Além do suporte oferecido na Unidade de Acolhimento para Pessoas em Situação de Rua – Acolher Amigo, localizada na Linha Tafona, parte dos pacientes é encaminhada para clínicas de desintoxicação e, posteriormente, para comunidades terapêuticas parceiras.
Nesta semana, as equipes do programa acompanharam nove pacientes que iniciaram o acolhimento em comunidades terapêuticas. A jornada começou na segunda-feira (13), quando o grupo foi conduzido até as instituições sob a supervisão da psicóloga social Débora Caroline Borges Zanol e da monitora social Lívia Ávila Neckel.
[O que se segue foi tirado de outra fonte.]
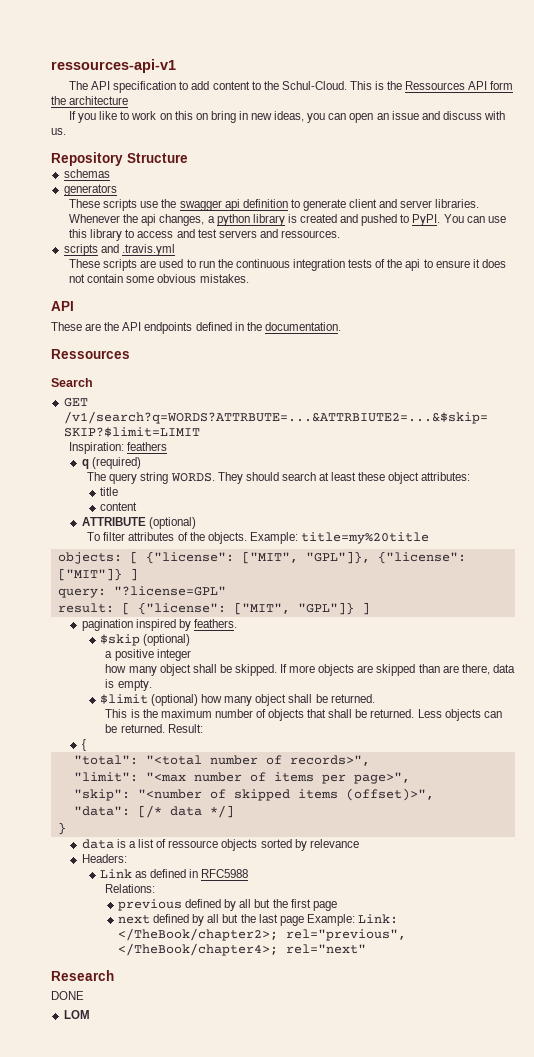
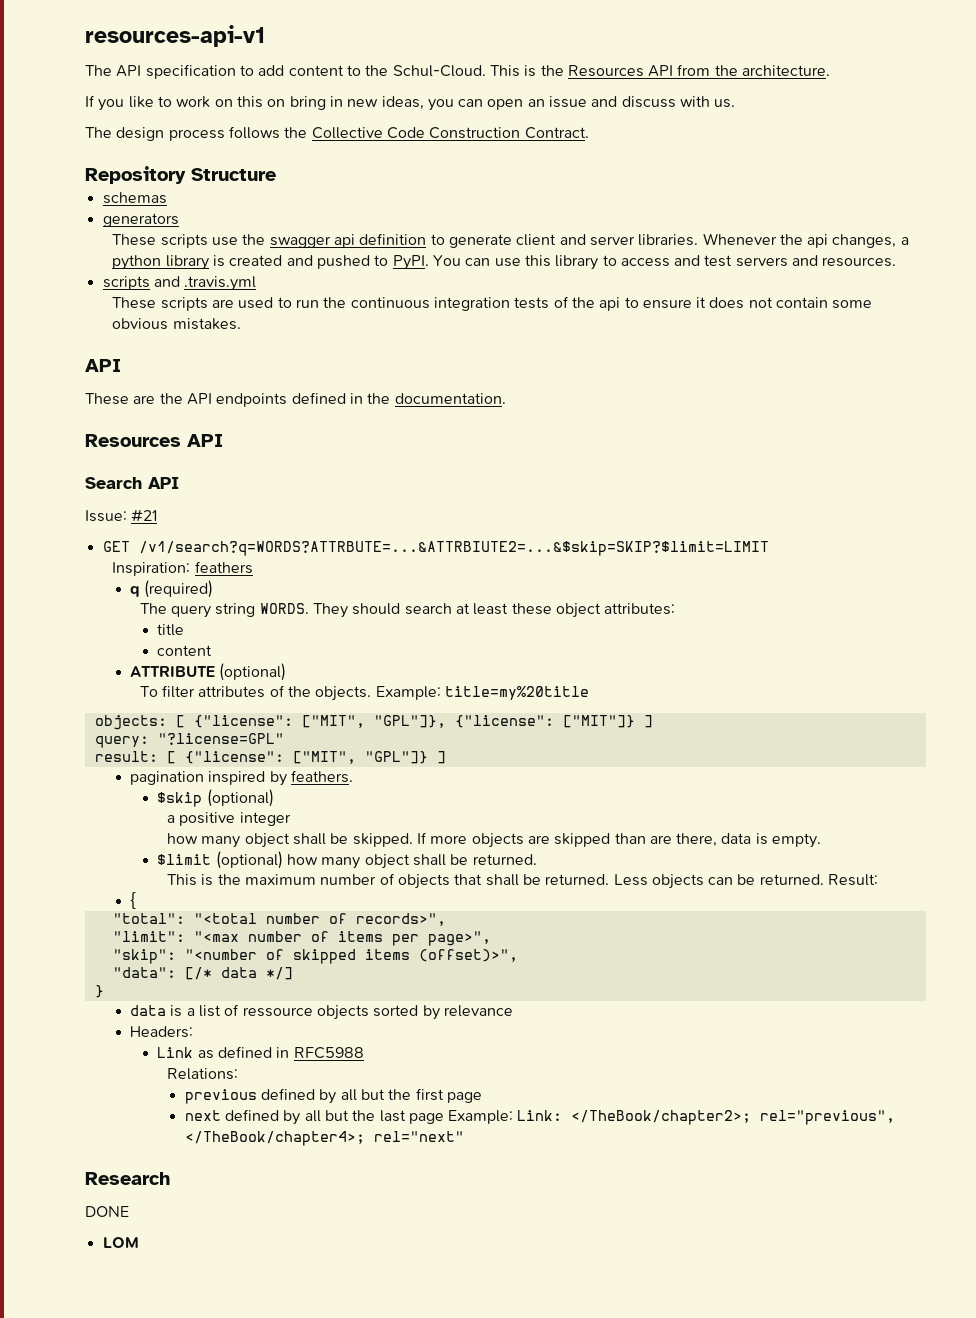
- ressources-api-v1
+ resources-api-v1
- This is the Ressources API form the architecture
+ This is the Resources API from the architecture.
+ The design process follows the Collective Code Construction Contract.
- You can use this library to access and test servers and ressources.
+ You can use this library to access and test servers and resources.
  These are the API endpoints defined in the documentation.
- Ressources
+ Resources API
- Search
+ Search API
+ Issue: #21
Após a conclusão dos trâmites de internação, a equipe técnica retornou a Chapecó.
Na sexta-feira (17), a equipe realizou a viagem de retorno trazendo quatro pacientes que receberam a liberação para iniciar a etapa de reinserção social. Eles passarão um período em casa com seus familiares. Essa fase é fundamental para que os pacientes compreendam a evolução do tratamento e para que a equipe identifique quais dores e demandas individuais ainda precisam ser trabalhadas.
Histórias
Um dos pacientes, P.F.S., tem 52 anos e há 44 anos estava em situação de drogadição. Ele está em tratamento há sete meses, teve oportunidade para estudar e agora busca seguir na recuperação. “Hoje olhando para trás, vejo que valeu a pena o esforço. Hoje sou uma pessoa melhor e um pai melhor. Hoje entendendo muita coisa, estou limpo das drogas. Isso fazia mau para mim e para minha família”, comentou.
O J.Al., tem 43 anos e está em tratamento buscando melhorar e ficar longe dessa doença que não tem cura. “Tive que perder tudo, minha família, mulher e os filhos para entender que precisava de ajuda e tratamento. Eu era tímido, hoje consigo fazer até amizades e se aproximar das pessoas. Estou evoluindo muito”, disse.
Já o V.A.C. depois de 20 anos de alcoolismo, resolveu buscar ajuda. Ele está em casa de recuperação há sete meses em acompanhamento. “No começo é difícil se habituar. Mas com o passar dos dias, foi acostumando e hoje está muito bem. Pretendo ficar um ano, e depois, se reaproximar ainda mais da família”, afirmou.
O E.S., tem 28 anos e depois de sete anos de drogadição está há dois meses em acompanhamento. “Eu busquei ajuda, não aguentava mais aquela vida. Quero voltar a ser a pessoa que eu era”, finalizou.